Bogeyman And Gentleman: The Real-Life Dr. Jekyll and Mr. Hyde

11083

Deacon Brodie was a wealthy artisan who unleashed terror on 18th-century Edinburgh—and inspired Robert Louis Stevenson's horror classic 100 years later

Brodie advertising figure on Edinburgh's Royal Mile
Photo: Kim Traynor/Wikipedia
Brodie advertising figure on Edinburgh's Royal Mile

Dark Capital is a series that explores the intersection of business, wealth and crime

Iwas dreaming a fine bogey tale.”

Robert Louis Stevenson had spent the night in his sickbed enveloped by a nightmare that had descended like a swift-forming fog, swirling together memories and discarded thoughts. Illness plagued Stevenson his whole life, and he’d suffered especially after he and his wife, Fanny, moved to Dorset on the English seaside in 1884. He had spent the previous evening trying to recover from a respiratory infection, but a fever kept restful sleep from him, and Fanny eventually roused him after he cried out several times.

To Fanny’s surprise, he rebuked her for waking him. He’d wanted to stay within that shrouded mix of thoughts, where an idea had started to form—a fine tale of a bogeyman and his mirrored opposite, a gentleman. Stevenson, then in his mid-30s and already a famous author after Treasure Island was published in 1881, rose and went down to eat with his family. There, he was obviously “in a very pre-occupied frame of mind,” his stepson Lloyd Osbourne observed, hurrying “through his meal—[an] unheard-of thing for him to do—and on leaving said he was working with extraordinary success on a new story.” The writer left very clear instructions: He was not to be disturbed, even if the house caught fire. 
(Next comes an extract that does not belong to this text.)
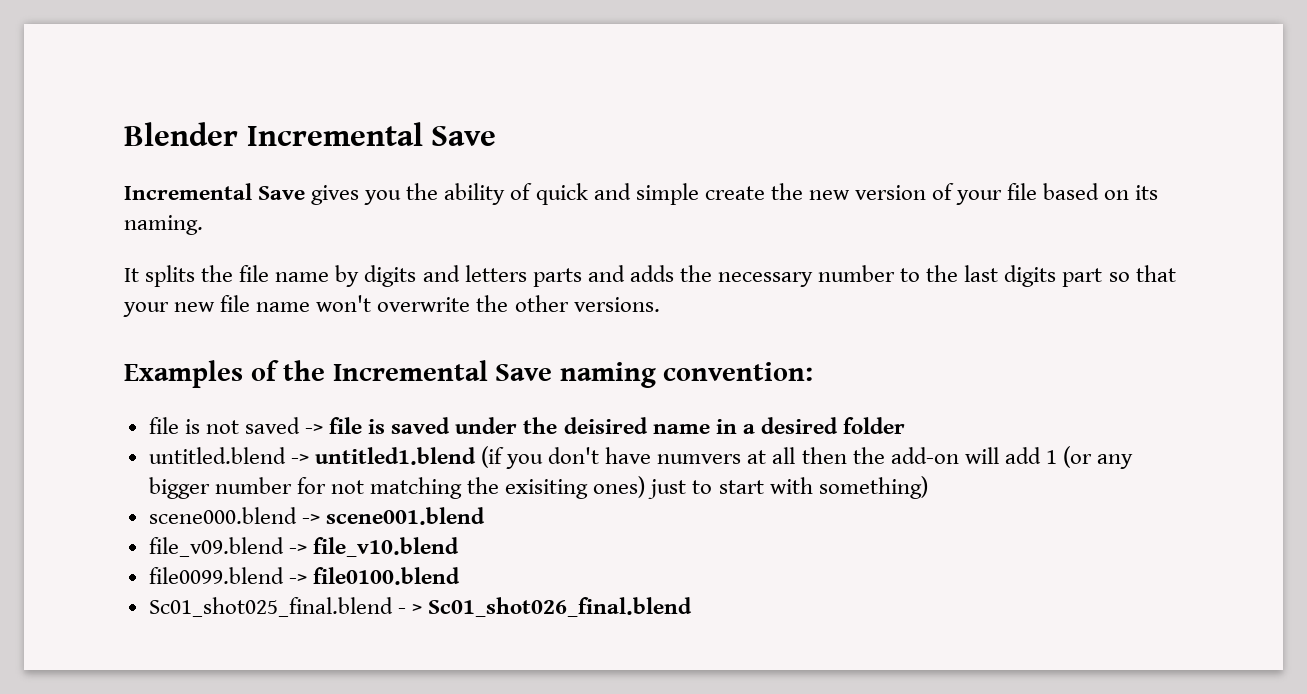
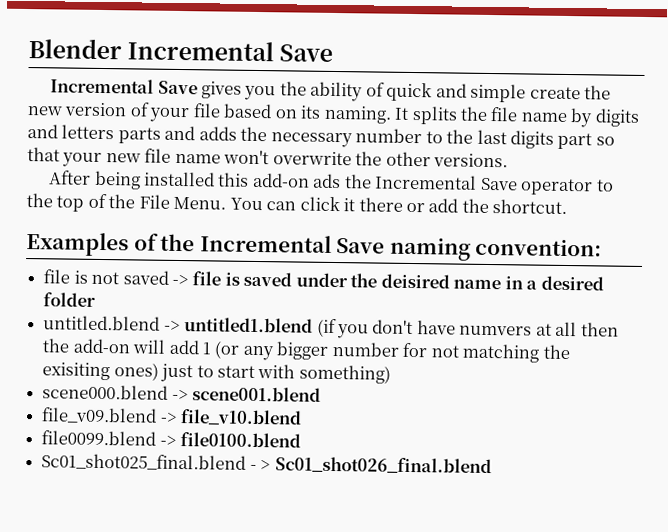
- Incremental Save gives you the ability of quick and simple create the new version of your file based on its naming.
- It splits the file name by digits and letters parts and adds the necessary number to the last digits part so that your new file name won't overwrite the other versions.
+ Incremental Save gives you the ability of quick and simple create the new version of your file based on its naming. It splits the file name by digits and letters parts and adds the necessary number to the last digits part so that your new file name won't overwrite the other versions.
+ After being installed this add-on ads the Incremental Save operator to the top of the File Menu. You can click it there or add the shortcut.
For three days, Stevenson wrote constantly, filing “page after page” from bed. Later in life, Fanny would reflect on this moment in their lives, thinking back on what inspired Stevenson’s marathon effort, The Strange Case of Dr. Jekyll and Mr. Hyde. She recalled that her husband had recently read an article in a French scientific journal about the subconscious, about the mind’s inner workings and buried desires. Yet that was not the only thing on Stevenson’s mind when the dream came to him. There was something else, too, and Fannie knew it: “his memories of Deacon Brodie.”

Who Was Deacon Brodie?

At first glance, Brodie would’ve resembled any other well-to-do young man in 18th-century Edinburgh. He was a successful artisan, known particularly for his cabinetry skills. (As a child, Stevenson, also an Edinburgh native, had a Brodie-made bookcase and chest of drawers in his room.) Brodie belonged to the city council and served as its “Deacon of the Incorporation of Wrights”—hence his epithet, Deacon. He’d been born William Brodie in 1741, the son of an already successful builder. When his father died, he inherited a £10,000 fortune, a princely amount (worth about $2.1 million today) at a time when the average Brit might earn a few pounds a year. 
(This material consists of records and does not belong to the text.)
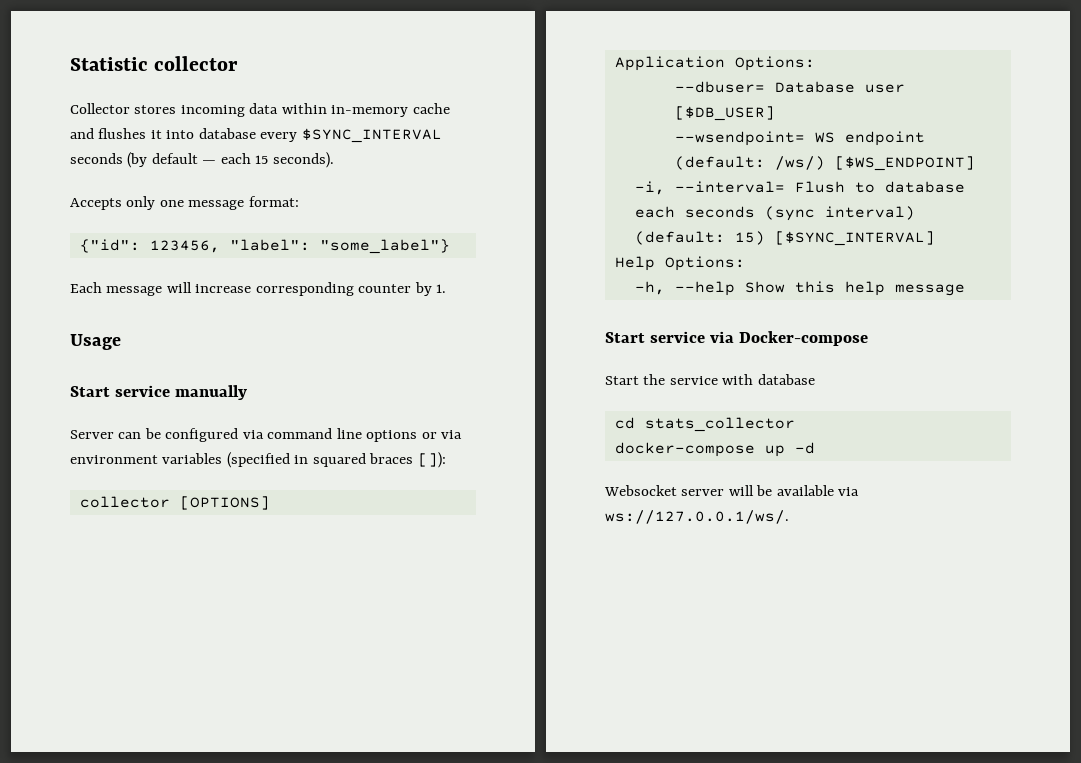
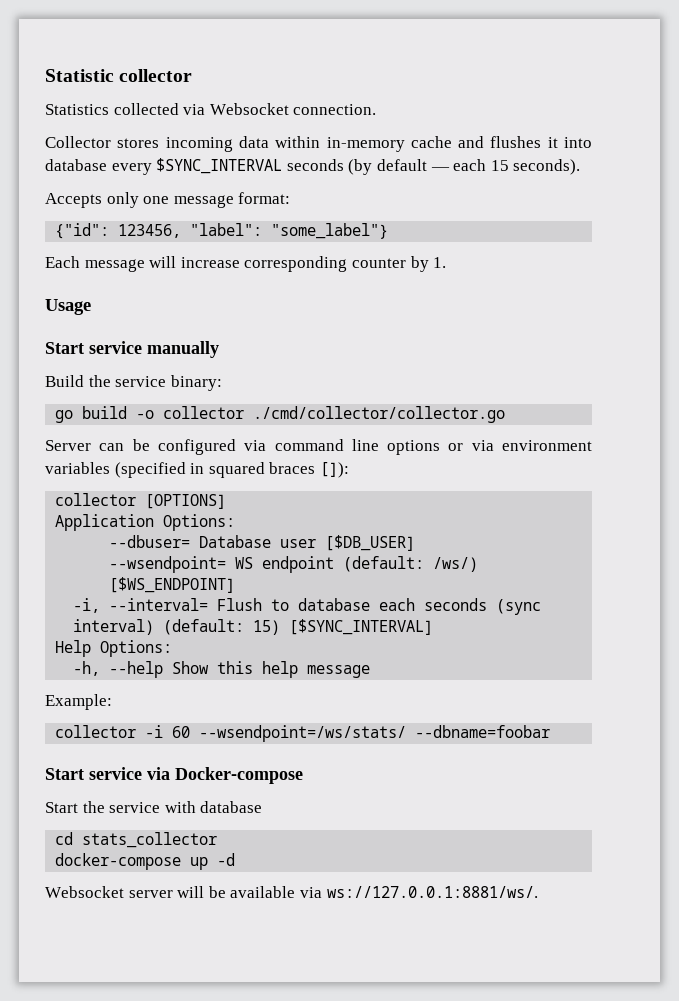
+ Statistics collected via Websocket connection.
+ Build the service binary:
+ go build -o collector ./cmd/collector/collector.go
+ Example:
+ collector -i 60 --wsendpoint=/ws/stats/ --dbname=foobar
- Websocket server will be available via ws://127.0.0.1/ws/.
+ Websocket server will be available via ws://127.0.0.1:8881/ws/.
Brodie made as much as £600 annually, pushing him well into the ranks of Edinburgh’s wealthiest. Those fortunate circumstances put a “particular air in [the] walk” of the slender, youthful-looking man, as one of chronicler of Brodie’s life later noted, allowing him to dress in fine suits, often ensembles of all white. 

But there was a dark side to Brodie’s nature. He loved to gamble, regularly losing large sums on cockfighting matches. (He kept several cocks himself in a pen at home, a large, high-ceiling manse that featured a mural depicting a Bible scene, the Adoration of the Magi.) Brodie partied and drank—in places high and low, a member of Edinburgh’s tony Cape Club and a frequent patron of one of the city’s lowest dives, a tavern on Fleshmarket Close. And he kept at least two mistresses, with whom he fathered five children.  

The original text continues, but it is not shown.